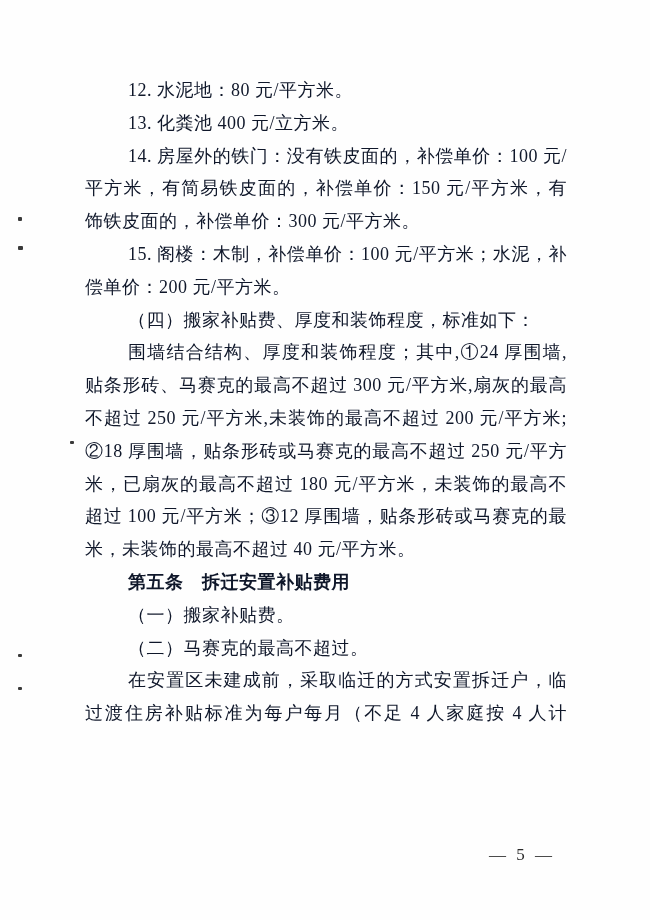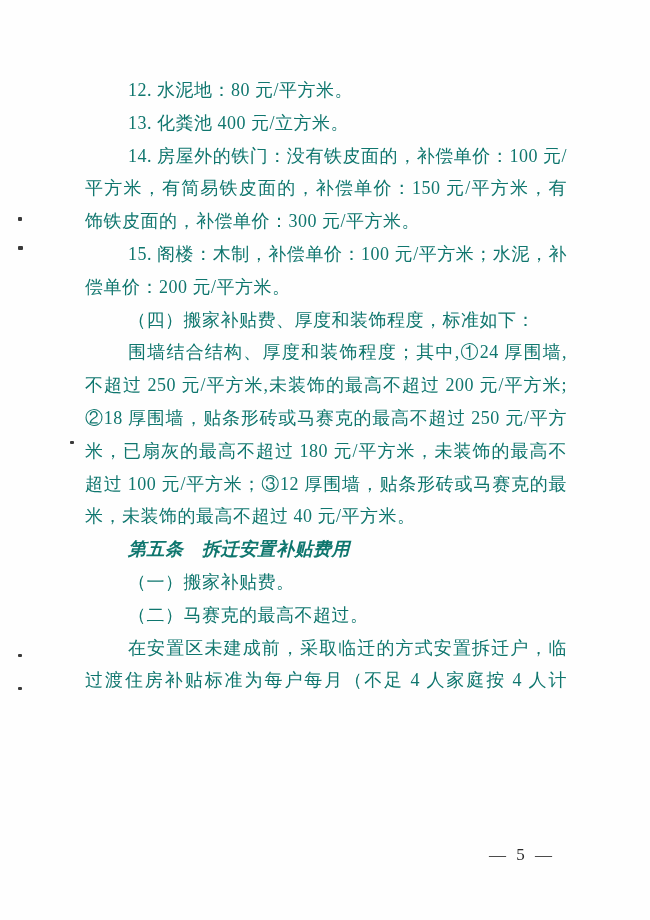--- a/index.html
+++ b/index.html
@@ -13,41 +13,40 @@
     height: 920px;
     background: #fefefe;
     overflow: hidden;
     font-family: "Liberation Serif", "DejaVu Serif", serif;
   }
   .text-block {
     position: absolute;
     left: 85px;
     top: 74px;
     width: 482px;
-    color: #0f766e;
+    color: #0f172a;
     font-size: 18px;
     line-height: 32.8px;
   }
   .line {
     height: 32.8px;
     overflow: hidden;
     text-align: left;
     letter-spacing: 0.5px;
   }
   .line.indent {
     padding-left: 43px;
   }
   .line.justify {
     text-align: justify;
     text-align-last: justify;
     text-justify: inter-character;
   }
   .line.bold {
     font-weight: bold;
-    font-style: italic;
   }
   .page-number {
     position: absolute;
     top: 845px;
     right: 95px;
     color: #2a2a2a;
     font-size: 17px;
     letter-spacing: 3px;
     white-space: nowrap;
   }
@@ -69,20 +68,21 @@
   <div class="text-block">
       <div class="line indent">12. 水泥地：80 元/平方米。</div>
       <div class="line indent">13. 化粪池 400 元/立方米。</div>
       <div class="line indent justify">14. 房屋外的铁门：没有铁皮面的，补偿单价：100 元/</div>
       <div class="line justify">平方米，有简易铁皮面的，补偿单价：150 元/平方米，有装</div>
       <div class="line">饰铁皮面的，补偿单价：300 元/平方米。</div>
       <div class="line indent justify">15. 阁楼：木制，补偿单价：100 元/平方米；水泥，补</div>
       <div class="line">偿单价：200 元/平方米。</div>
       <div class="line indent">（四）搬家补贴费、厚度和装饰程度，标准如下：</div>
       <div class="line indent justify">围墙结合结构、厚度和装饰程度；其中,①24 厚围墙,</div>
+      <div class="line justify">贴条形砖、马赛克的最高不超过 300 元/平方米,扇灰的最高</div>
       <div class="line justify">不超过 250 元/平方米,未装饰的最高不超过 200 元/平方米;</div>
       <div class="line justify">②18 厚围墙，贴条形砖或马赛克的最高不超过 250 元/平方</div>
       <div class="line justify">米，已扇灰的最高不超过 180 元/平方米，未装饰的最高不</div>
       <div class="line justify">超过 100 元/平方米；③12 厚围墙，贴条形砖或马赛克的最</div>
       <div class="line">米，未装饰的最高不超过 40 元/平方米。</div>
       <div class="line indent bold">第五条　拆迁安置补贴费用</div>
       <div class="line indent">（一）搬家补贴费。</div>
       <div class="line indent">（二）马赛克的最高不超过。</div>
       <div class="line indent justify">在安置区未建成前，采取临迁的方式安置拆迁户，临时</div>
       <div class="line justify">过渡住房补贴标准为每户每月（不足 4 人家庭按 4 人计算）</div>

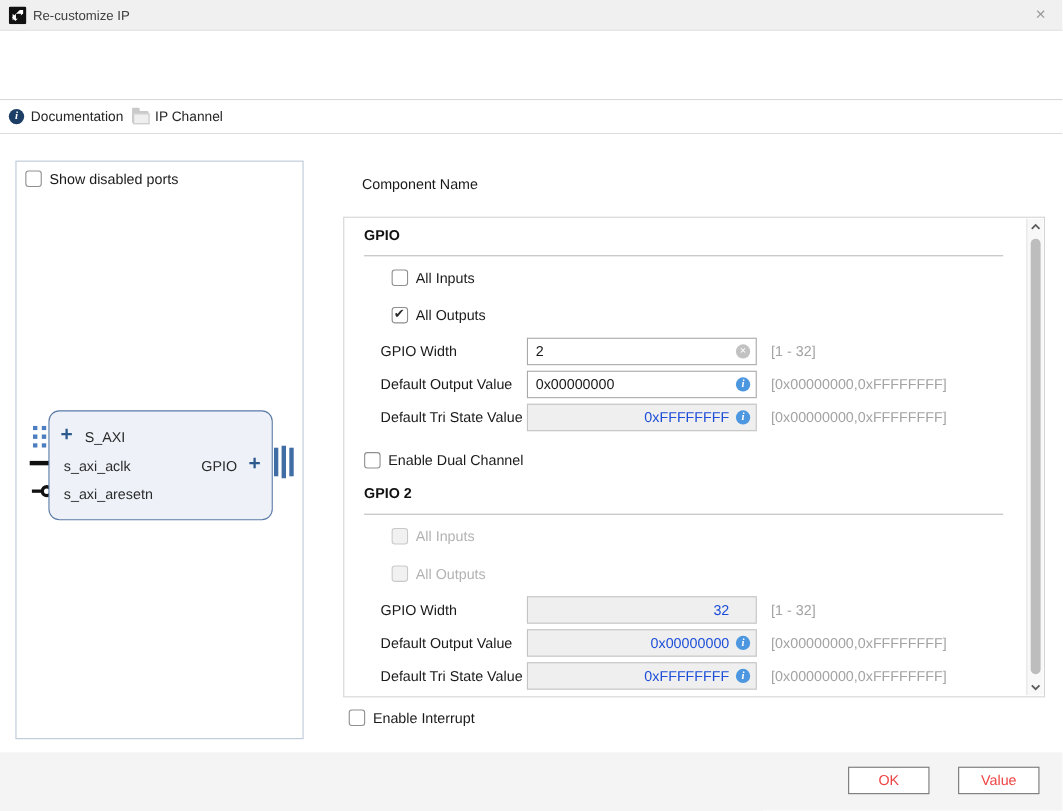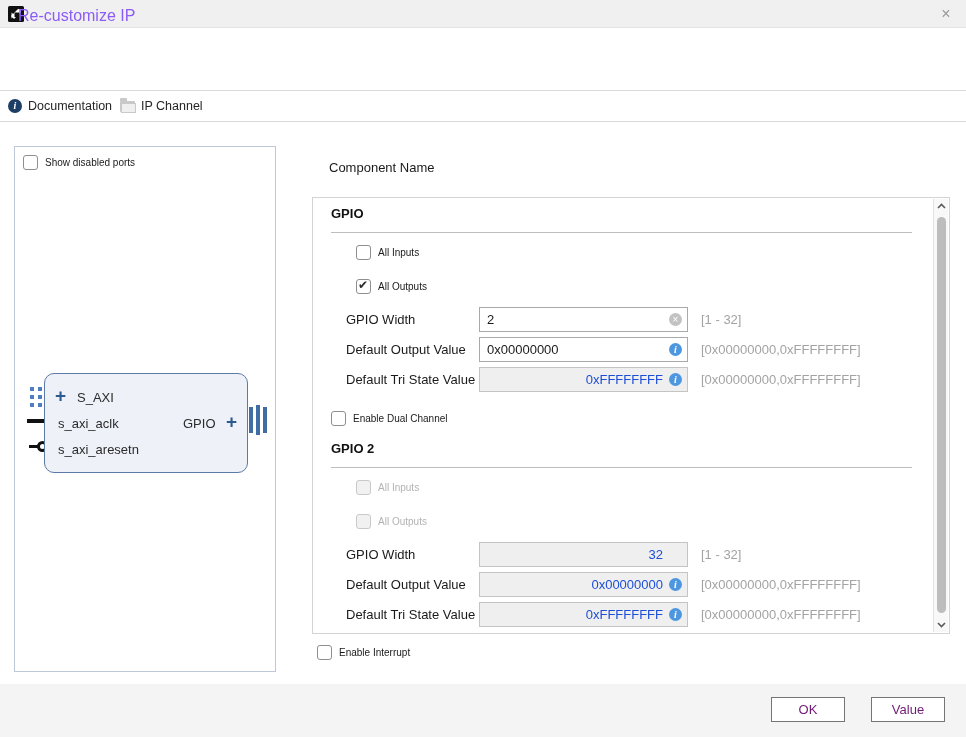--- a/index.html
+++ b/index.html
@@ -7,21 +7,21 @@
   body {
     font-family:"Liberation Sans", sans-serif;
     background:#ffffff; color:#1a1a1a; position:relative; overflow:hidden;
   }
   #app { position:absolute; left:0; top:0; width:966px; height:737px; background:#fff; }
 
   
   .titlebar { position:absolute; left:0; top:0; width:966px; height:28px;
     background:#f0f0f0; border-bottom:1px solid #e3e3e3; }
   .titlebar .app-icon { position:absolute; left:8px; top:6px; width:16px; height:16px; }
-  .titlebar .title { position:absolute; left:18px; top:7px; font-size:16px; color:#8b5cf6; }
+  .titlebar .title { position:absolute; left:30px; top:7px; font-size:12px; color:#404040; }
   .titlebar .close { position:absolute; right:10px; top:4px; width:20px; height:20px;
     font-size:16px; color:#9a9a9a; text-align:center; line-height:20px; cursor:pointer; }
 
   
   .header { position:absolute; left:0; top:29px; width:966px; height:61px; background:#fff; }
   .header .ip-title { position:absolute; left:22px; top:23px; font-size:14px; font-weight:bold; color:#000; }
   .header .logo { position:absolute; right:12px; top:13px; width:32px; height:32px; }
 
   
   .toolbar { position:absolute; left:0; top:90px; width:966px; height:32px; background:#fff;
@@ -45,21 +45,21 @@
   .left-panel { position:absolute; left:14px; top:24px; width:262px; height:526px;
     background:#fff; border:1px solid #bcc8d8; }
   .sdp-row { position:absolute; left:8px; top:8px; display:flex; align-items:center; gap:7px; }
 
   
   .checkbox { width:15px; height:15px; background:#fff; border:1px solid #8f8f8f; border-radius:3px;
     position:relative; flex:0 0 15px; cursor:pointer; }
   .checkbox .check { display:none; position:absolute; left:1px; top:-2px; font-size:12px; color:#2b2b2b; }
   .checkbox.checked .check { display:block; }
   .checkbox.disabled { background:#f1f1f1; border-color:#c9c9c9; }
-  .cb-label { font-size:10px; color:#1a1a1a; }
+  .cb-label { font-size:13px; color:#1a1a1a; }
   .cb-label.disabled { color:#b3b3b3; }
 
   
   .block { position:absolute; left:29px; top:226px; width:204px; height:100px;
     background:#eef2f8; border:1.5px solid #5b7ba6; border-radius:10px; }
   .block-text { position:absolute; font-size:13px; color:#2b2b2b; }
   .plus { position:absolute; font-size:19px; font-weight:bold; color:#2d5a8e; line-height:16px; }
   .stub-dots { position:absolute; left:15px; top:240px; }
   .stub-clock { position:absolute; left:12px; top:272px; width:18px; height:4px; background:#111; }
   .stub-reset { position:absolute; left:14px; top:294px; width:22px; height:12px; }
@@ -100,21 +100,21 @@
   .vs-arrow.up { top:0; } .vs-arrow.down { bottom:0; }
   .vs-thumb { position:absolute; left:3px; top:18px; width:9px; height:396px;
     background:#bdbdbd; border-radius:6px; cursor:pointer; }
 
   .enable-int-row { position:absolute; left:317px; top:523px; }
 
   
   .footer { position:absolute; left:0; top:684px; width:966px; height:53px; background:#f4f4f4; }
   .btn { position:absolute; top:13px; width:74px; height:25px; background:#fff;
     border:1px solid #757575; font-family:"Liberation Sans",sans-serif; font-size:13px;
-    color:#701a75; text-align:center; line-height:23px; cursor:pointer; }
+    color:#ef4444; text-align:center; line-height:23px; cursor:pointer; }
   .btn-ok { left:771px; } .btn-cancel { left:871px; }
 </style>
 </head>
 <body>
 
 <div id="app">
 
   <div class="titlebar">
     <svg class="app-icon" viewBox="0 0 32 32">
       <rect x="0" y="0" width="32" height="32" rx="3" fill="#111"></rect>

::::

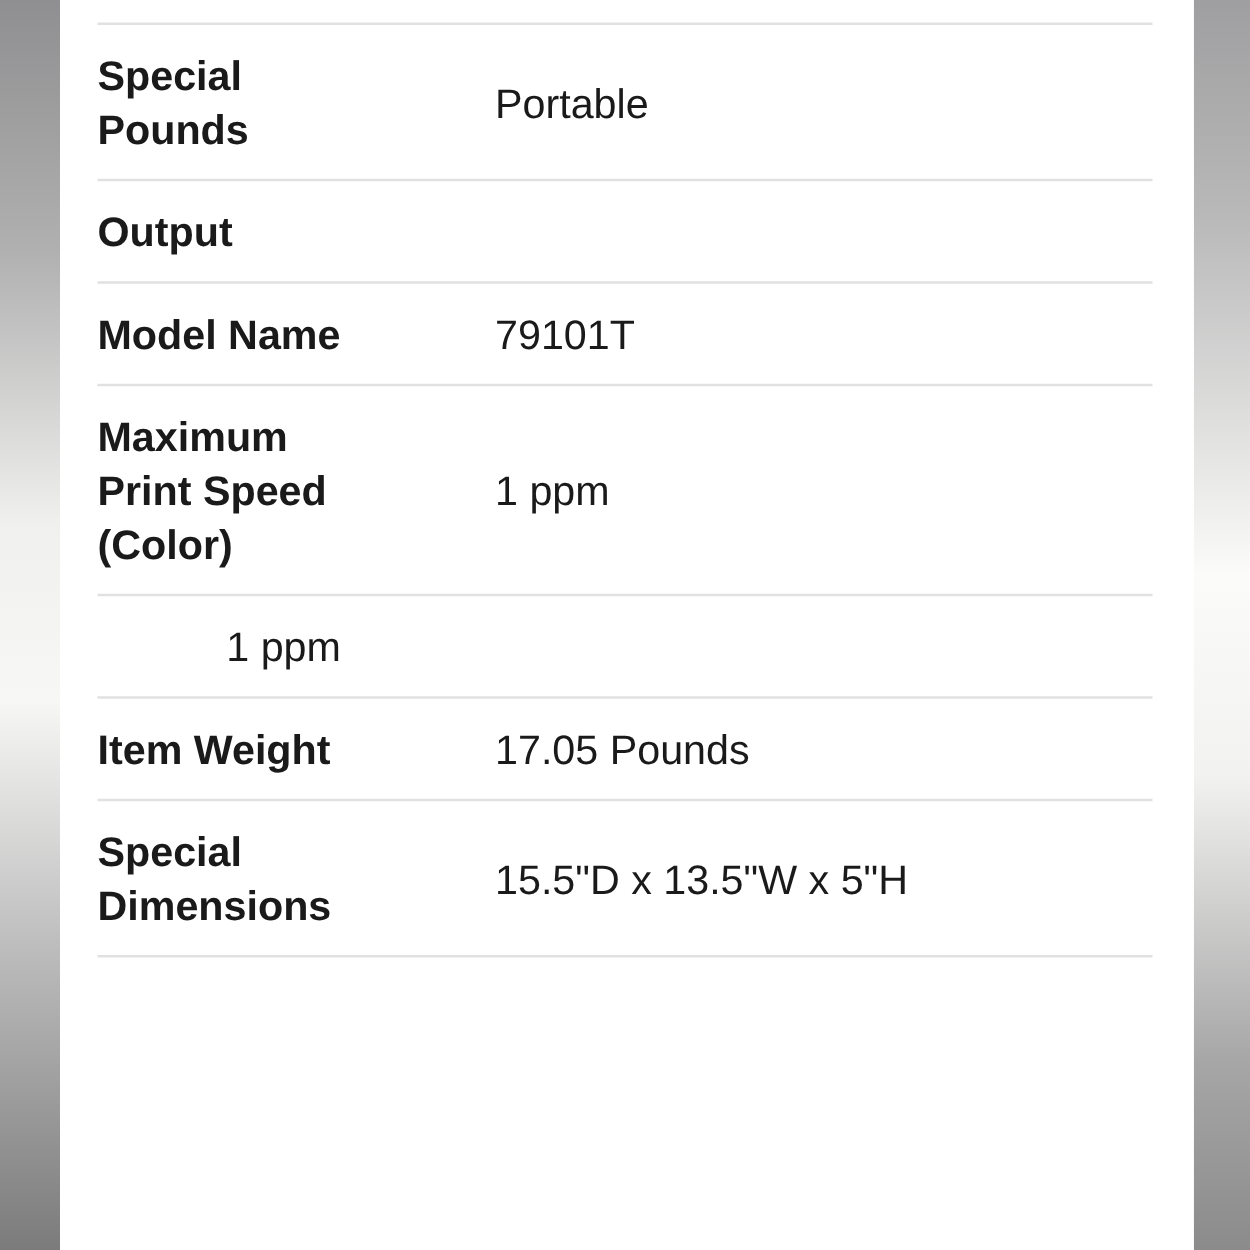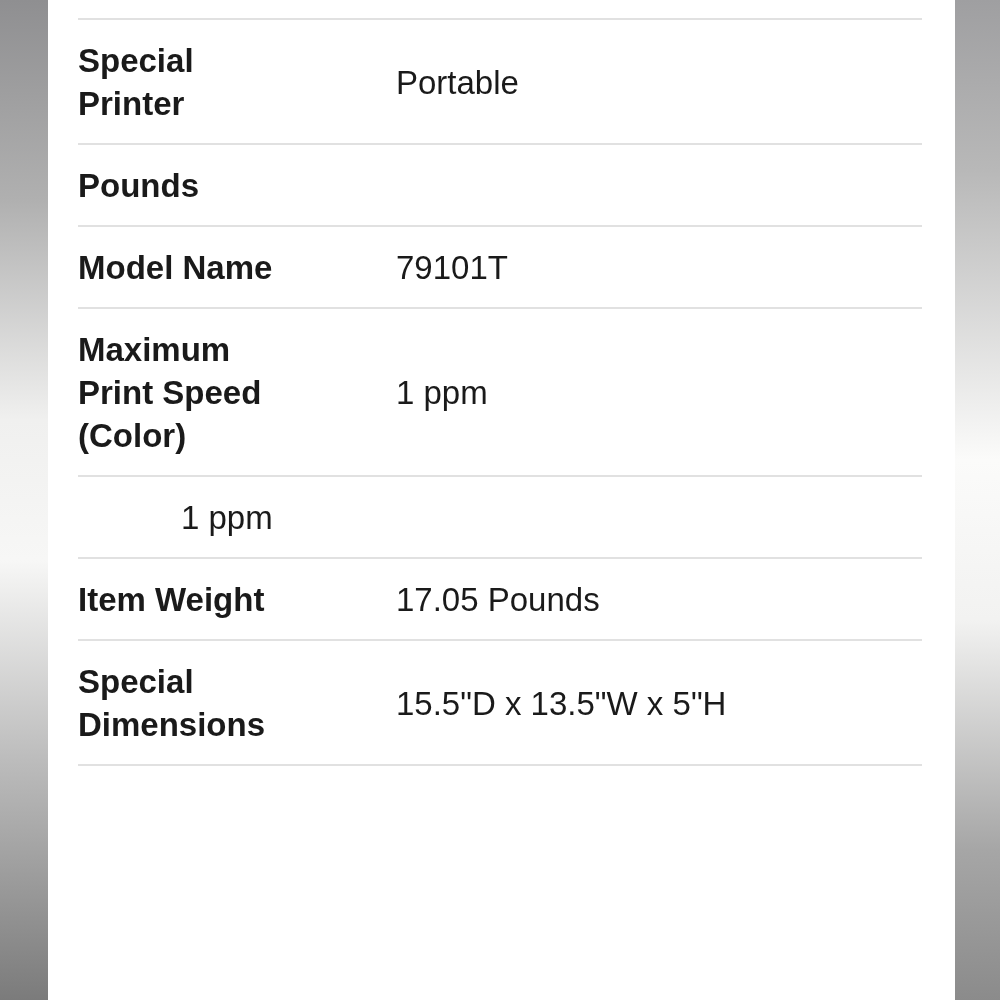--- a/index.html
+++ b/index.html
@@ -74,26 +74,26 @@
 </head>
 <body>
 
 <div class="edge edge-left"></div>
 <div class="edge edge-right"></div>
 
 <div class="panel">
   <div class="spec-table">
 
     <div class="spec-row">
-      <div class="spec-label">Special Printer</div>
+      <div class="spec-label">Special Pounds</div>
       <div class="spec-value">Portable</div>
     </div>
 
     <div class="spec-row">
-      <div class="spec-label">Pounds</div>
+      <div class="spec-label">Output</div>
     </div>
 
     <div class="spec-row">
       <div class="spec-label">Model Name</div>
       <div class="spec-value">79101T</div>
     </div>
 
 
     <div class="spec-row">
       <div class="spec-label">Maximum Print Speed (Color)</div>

::::

| Exercise details |
Please copy, exactly and with nothing else, the lines above beginning at the line that has "position:absolute; font-size:13px; color:#2b2b2b;" and ending with the line that has "width:74px; height:25px; background:#fff;".

| Response to the task |
   .block-text { position:absolute; font-size:13px; color:#2b2b2b; }
   .plus { position:absolute; font-size:19px; font-weight:bold; color:#2d5a8e; line-height:16px; }
   .stub-dots { position:absolute; left:15px; top:240px; }
   .stub-clock { position:absolute; left:12px; top:272px; width:18px; height:4px; background:#111; }
   .stub-reset { position:absolute; left:14px; top:294px; width:22px; height:12px; }
@@ -100,21 +100,21 @@
   .vs-arrow.up { top:0; } .vs-arrow.down { bottom:0; }
   .vs-thumb { position:absolute; left:3px; top:18px; width:9px; height:396px;
     background:#bdbdbd; border-radius:6px; cursor:pointer; }
 
   .enable-int-row { position:absolute; left:317px; top:523px; }
 
   
   .footer { position:absolute; left:0; top:684px; width:966px; height:53px; background:#f4f4f4; }
   .btn { position:absolute; top:13px; width:74px; height:25px; background:#fff;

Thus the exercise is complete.